*Web document revisions*
++++++++++++++++++++
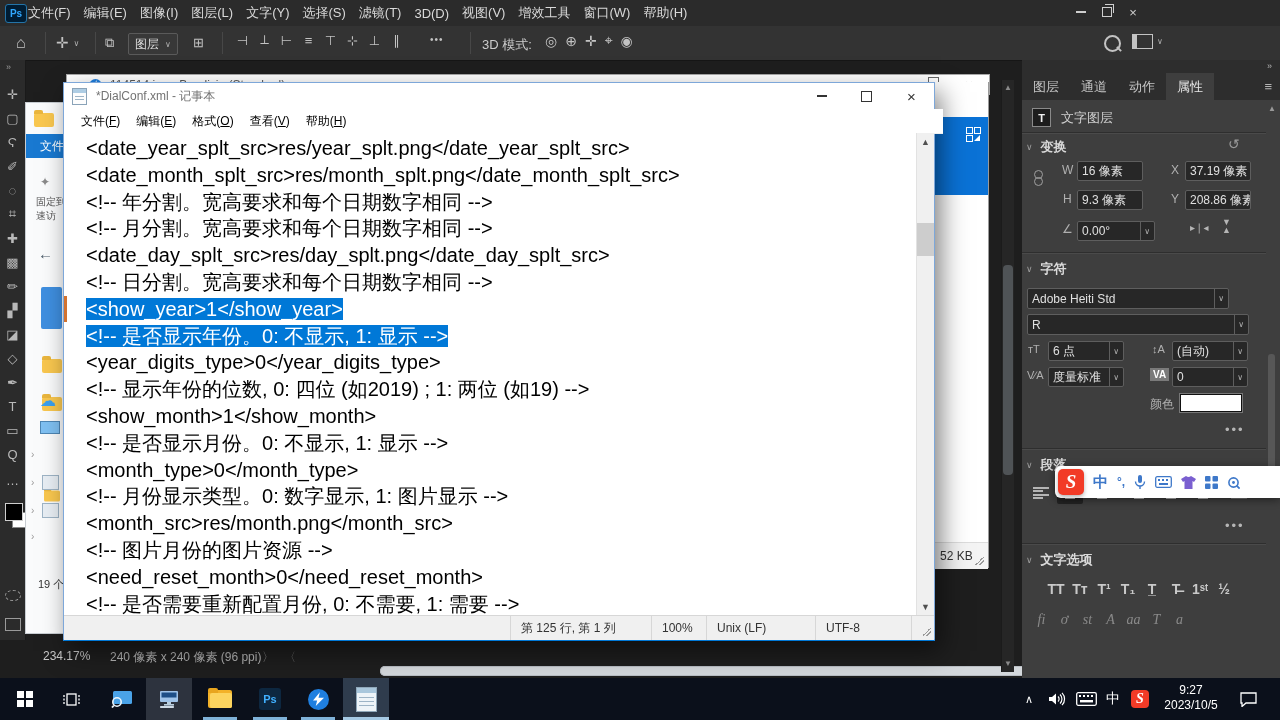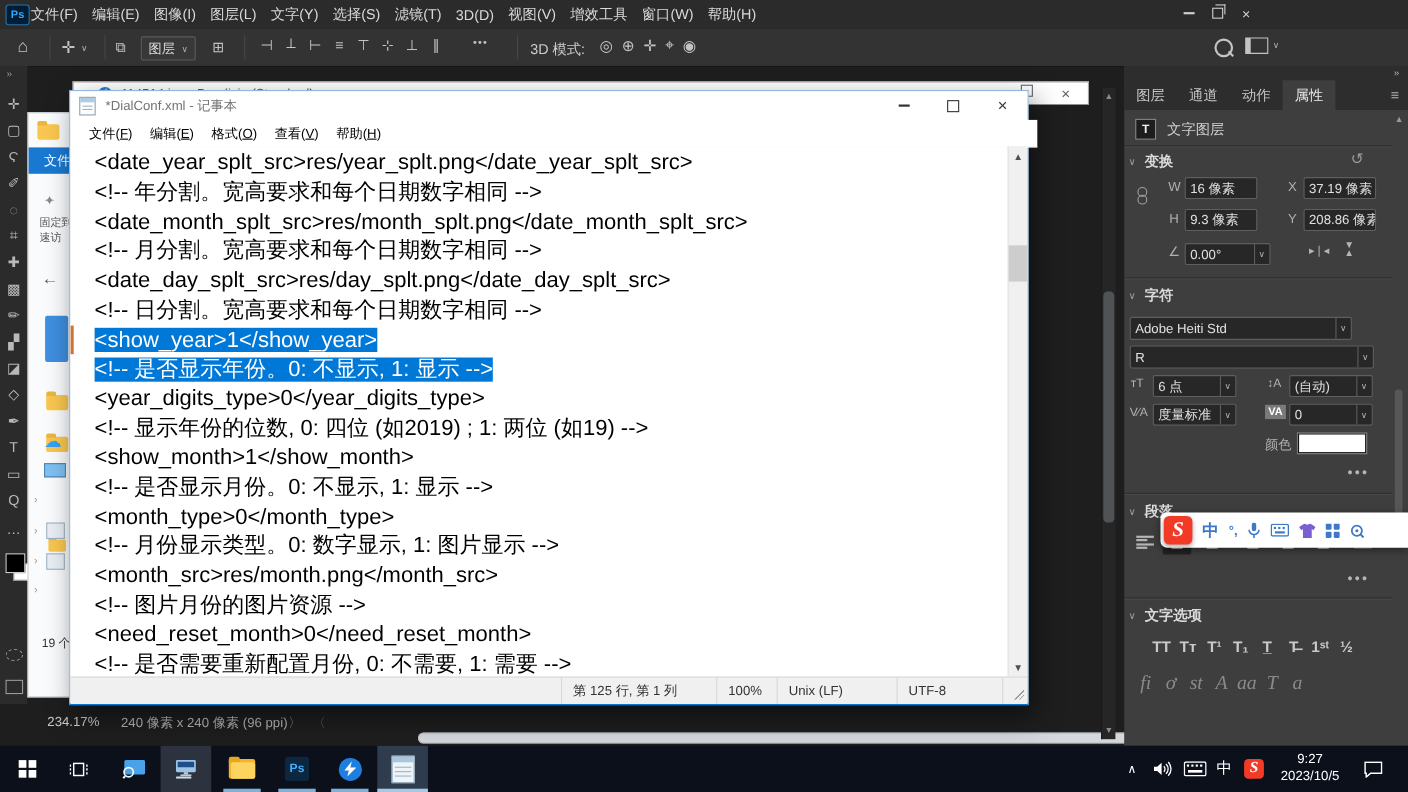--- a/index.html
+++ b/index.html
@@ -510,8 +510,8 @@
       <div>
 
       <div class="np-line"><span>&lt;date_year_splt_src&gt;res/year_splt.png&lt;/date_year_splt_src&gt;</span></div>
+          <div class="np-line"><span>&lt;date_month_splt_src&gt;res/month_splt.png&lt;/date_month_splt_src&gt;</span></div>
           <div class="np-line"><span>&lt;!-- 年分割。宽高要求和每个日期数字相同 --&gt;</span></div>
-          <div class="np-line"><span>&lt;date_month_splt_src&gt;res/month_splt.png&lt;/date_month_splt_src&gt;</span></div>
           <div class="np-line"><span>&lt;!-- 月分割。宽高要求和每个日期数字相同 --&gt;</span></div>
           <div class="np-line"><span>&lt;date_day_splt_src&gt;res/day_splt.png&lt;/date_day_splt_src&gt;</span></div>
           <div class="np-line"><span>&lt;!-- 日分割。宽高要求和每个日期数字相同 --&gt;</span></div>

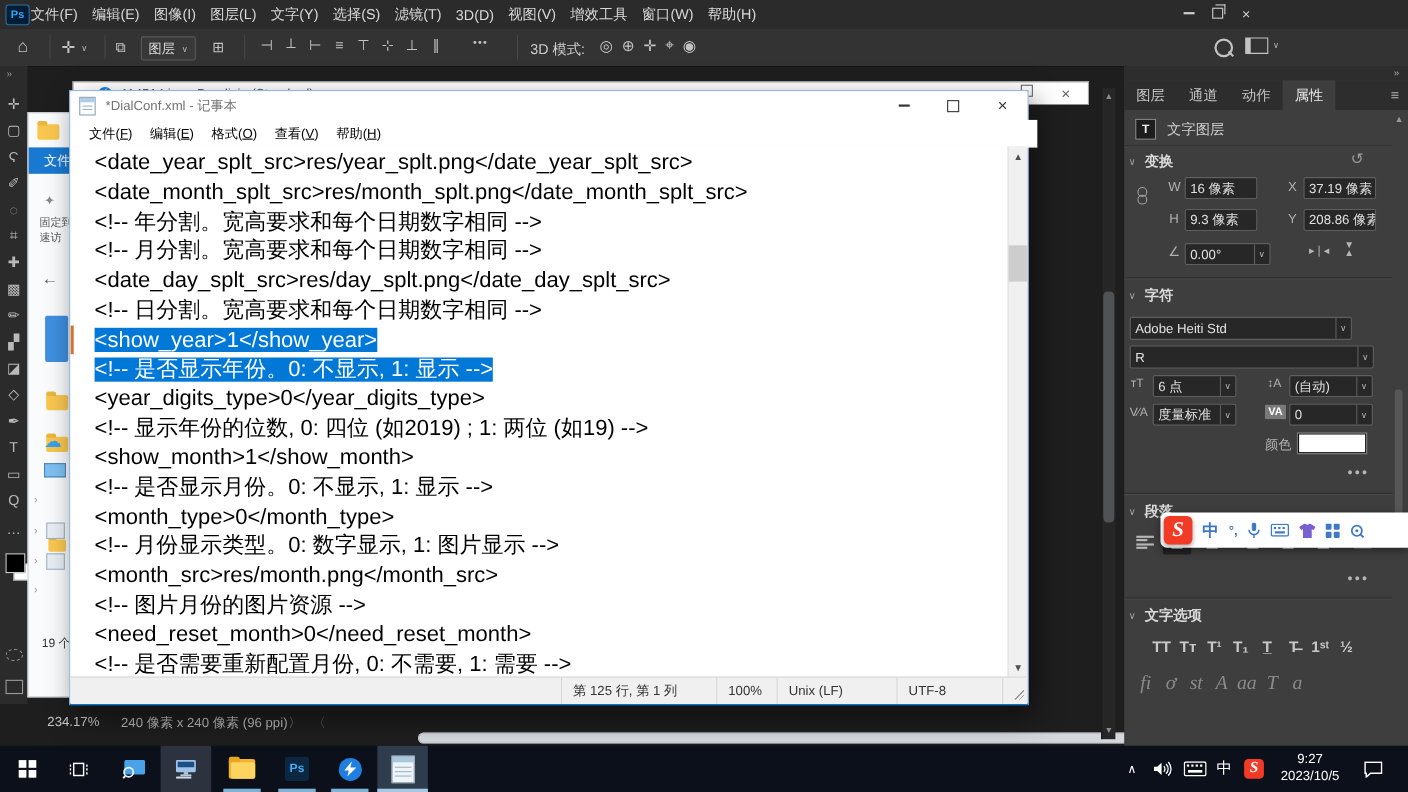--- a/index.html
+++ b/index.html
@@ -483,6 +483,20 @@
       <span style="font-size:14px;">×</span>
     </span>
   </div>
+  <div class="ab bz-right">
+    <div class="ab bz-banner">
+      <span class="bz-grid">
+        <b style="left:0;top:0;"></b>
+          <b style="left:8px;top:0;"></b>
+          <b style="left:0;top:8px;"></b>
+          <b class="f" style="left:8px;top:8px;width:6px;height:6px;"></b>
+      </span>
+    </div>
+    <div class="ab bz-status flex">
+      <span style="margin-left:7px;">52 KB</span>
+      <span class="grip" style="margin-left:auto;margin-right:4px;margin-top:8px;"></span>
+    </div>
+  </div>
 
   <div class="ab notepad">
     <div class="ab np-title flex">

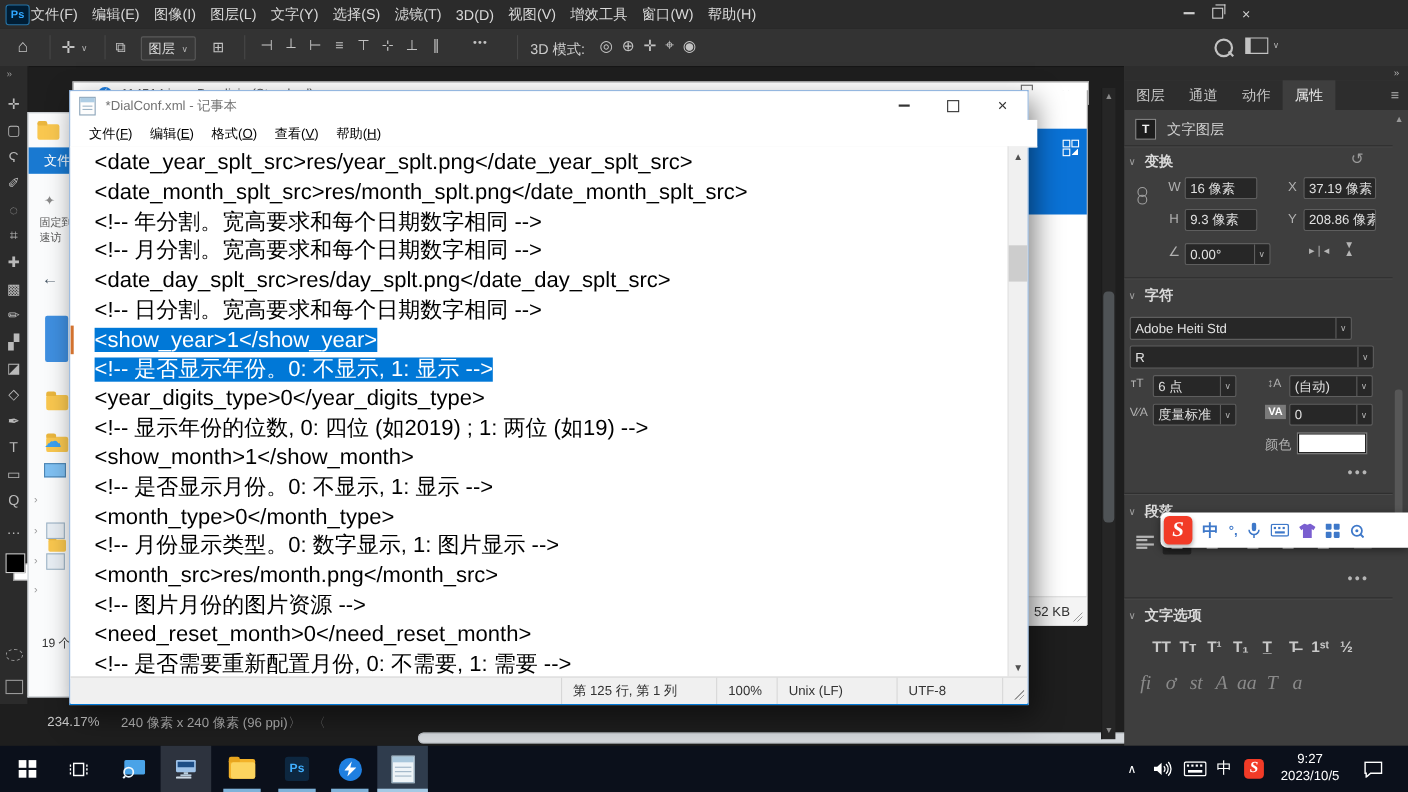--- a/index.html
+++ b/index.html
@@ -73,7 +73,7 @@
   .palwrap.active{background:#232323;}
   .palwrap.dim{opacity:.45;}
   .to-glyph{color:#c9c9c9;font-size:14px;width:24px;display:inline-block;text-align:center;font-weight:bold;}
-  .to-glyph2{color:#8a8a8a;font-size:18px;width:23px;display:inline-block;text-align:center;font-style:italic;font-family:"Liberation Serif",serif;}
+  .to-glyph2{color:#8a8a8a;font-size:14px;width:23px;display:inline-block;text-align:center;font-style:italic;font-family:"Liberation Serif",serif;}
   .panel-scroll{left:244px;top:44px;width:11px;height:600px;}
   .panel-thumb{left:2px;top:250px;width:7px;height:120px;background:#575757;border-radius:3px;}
++++++++++++++++++++
*WHAT YOU WILL DO*
Reprint each of the records exactly and skip the images.

*TASK RESULT*
--- a/index.html
+++ b/index.html
@@ -510,8 +510,8 @@
       <div>
 
       <div class="np-line"><span>&lt;date_year_splt_src&gt;res/year_splt.png&lt;/date_year_splt_src&gt;</span></div>
+          <div class="np-line"><span>&lt;date_month_splt_src&gt;res/month_splt.png&lt;/date_month_splt_src&gt;</span></div>
           <div class="np-line"><span>&lt;!-- 年分割。宽高要求和每个日期数字相同 --&gt;</span></div>
-          <div class="np-line"><span>&lt;date_month_splt_src&gt;res/month_splt.png&lt;/date_month_splt_src&gt;</span></div>
           <div class="np-line"><span>&lt;!-- 月分割。宽高要求和每个日期数字相同 --&gt;</span></div>
           <div class="np-line"><span>&lt;date_day_splt_src&gt;res/day_splt.png&lt;/date_day_splt_src&gt;</span></div>
           <div class="np-line"><span>&lt;!-- 日分割。宽高要求和每个日期数字相同 --&gt;</span></div>

--- a/index.html
+++ b/index.html
@@ -483,6 +483,20 @@
       <span style="font-size:14px;">×</span>
     </span>
   </div>
+  <div class="ab bz-right">
+    <div class="ab bz-banner">
+      <span class="bz-grid">
+        <b style="left:0;top:0;"></b>
+          <b style="left:8px;top:0;"></b>
+          <b style="left:0;top:8px;"></b>
+          <b class="f" style="left:8px;top:8px;width:6px;height:6px;"></b>
+      </span>
+    </div>
+    <div class="ab bz-status flex">
+      <span style="margin-left:7px;">52 KB</span>
+      <span class="grip" style="margin-left:auto;margin-right:4px;margin-top:8px;"></span>
+    </div>
+  </div>
 
   <div class="ab notepad">
     <div class="ab np-title flex">

--- a/index.html
+++ b/index.html
@@ -73,7 +73,7 @@
   .palwrap.active{background:#232323;}
   .palwrap.dim{opacity:.45;}
   .to-glyph{color:#c9c9c9;font-size:14px;width:24px;display:inline-block;text-align:center;font-weight:bold;}
-  .to-glyph2{color:#8a8a8a;font-size:18px;width:23px;display:inline-block;text-align:center;font-style:italic;font-family:"Liberation Serif",serif;}
+  .to-glyph2{color:#8a8a8a;font-size:14px;width:23px;display:inline-block;text-align:center;font-style:italic;font-family:"Liberation Serif",serif;}
   .panel-scroll{left:244px;top:44px;width:11px;height:600px;}
   .panel-thumb{left:2px;top:250px;width:7px;height:120px;background:#575757;border-radius:3px;}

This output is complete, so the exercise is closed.